Ukraine will suffer significant losses due to embargo on agricultural exports to EU – Hetmantsev

Ukraine will suffer significant losses due to the embargo on the export of its agricultural products to neighboring countries of the European Union.
The chairman of the Verkhovna Rada Committee on Taxation and Financial Policy, Danylo Hetmantsev, announced this on Telegram, Ukrinform reports.
“That is, only these two countries (Poland and Hungary – ed.), which imposed a temporary embargo on the import of a wide range of Ukrainian agricultural products, accounted for 14% of total agricultural exports in the first quarter of 2023 (including 12% of grains and oil). Export losses will be greater if other border countries join the ban, especially Romania, which in 2022 became the second country after Poland in terms of the value of Ukrainian agricultural exports, including the No. 1 country in terms of grain exports,” the statement said.

Hetmantsev noted that Slovakia has already announced its intention to join the ban on Ukrainian grain exports (in addition to them, the heads of government of Romania and Bulgaria also signed a joint letter to the EU leadership. The latter minister in charge of agriculture said that his country would study Poland’s legal position before making its own decision on the matter).

“Therefore, Ukraine will suffer significant losses due to the embargo on exports of its agricultural products to neighboring EU countries. These losses will increase significantly in the event of a temporary ban on transit and the actual shutdown of the Solidarity Roads,” emphasized Hetmantsev.

He expressed hope that through mutual concessions and support from the EU, a compromise on this issue will be found as soon as possible.

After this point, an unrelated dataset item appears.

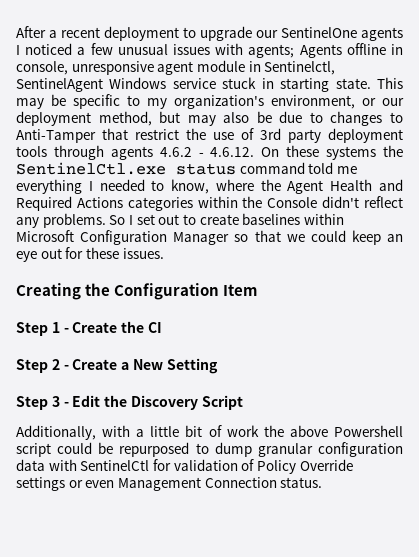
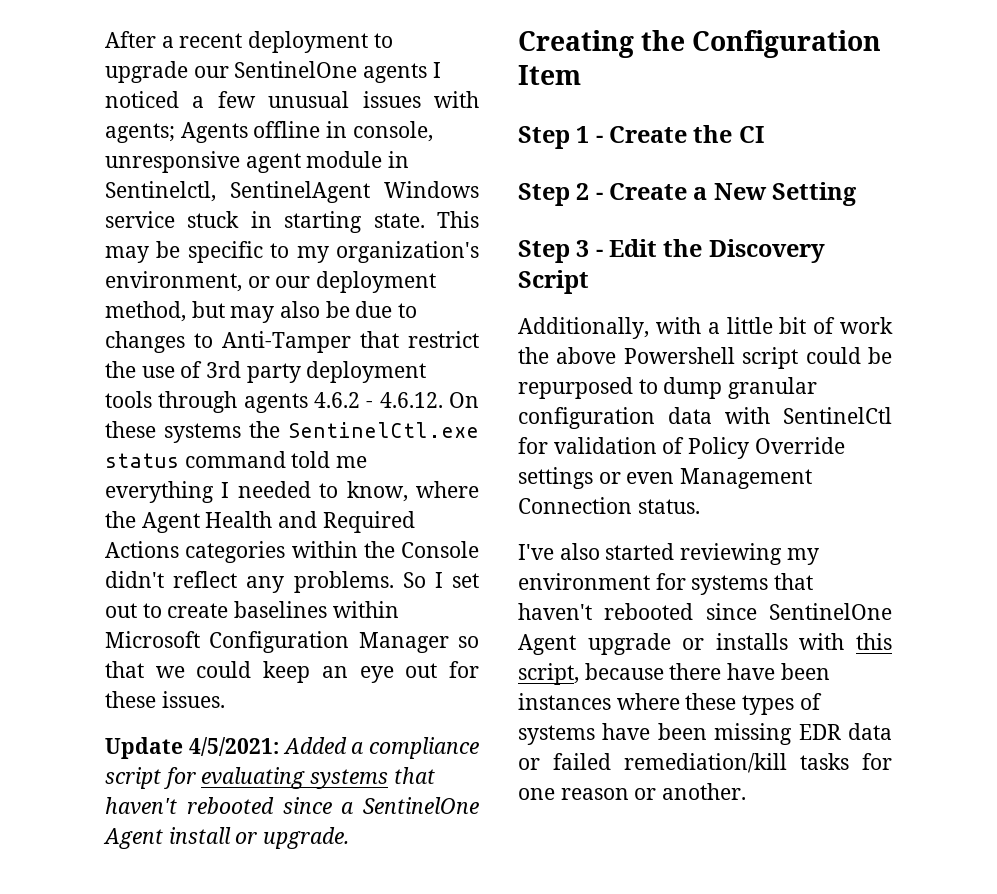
(164, 253) none -> [105,737,479,759] [105,767,435,789] [105,797,479,814] [103,827,350,849] // Update 4/5/2021: Added a compliance script for evaluating systems that haven't rebooted since a SentinelOne Agent install or upgrade.
(323, 482) none -> [518,543,819,565] [518,573,814,595] [518,603,892,620] [518,633,892,655] [518,663,830,685] [518,693,822,715] [518,723,892,745] [518,753,892,773] [518,783,747,800] // I've also started reviewing my environment for systems that haven't rebooted since SentinelOne Agent upgrade or installs with this script, because there have been instances where these types of systems have been missing EDR data or failed remediation/kill tasks for one reason or another.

As reported, Polish farmers have been holding massive protests over the past few months, in particular, against the transportation of Ukrainian agricultural products through Poland to third countries. They emphasized that a significant part of Ukrainian grain is not transported in transit further, but settles in Poland, thereby reducing the purchase prices in Poland for grain from Polish farmers. Under pressure from farmers, the Polish government appealed to the European Commission to abolish the zero duty on Ukrainian agricultural products. However, the European Commission did not fulfill the main demand of Polish farmers to impose duties on Ukrainian agricultural goods and extended the agreement on duty-free imports of goods from Ukraine for another year, until June 5, 2024.

On Sunday, April 16, the European Commission informed that it considers unilateral trade decisions by Poland and Hungary, which banned imports of Ukrainian grain and other agricultural products, unacceptable. Polish Minister for European Affairs Szymon Szynkowski vel Sek said on Monday that Poland is ready to dispel all doubts about this order and work on additional solutions that will stabilize the situation.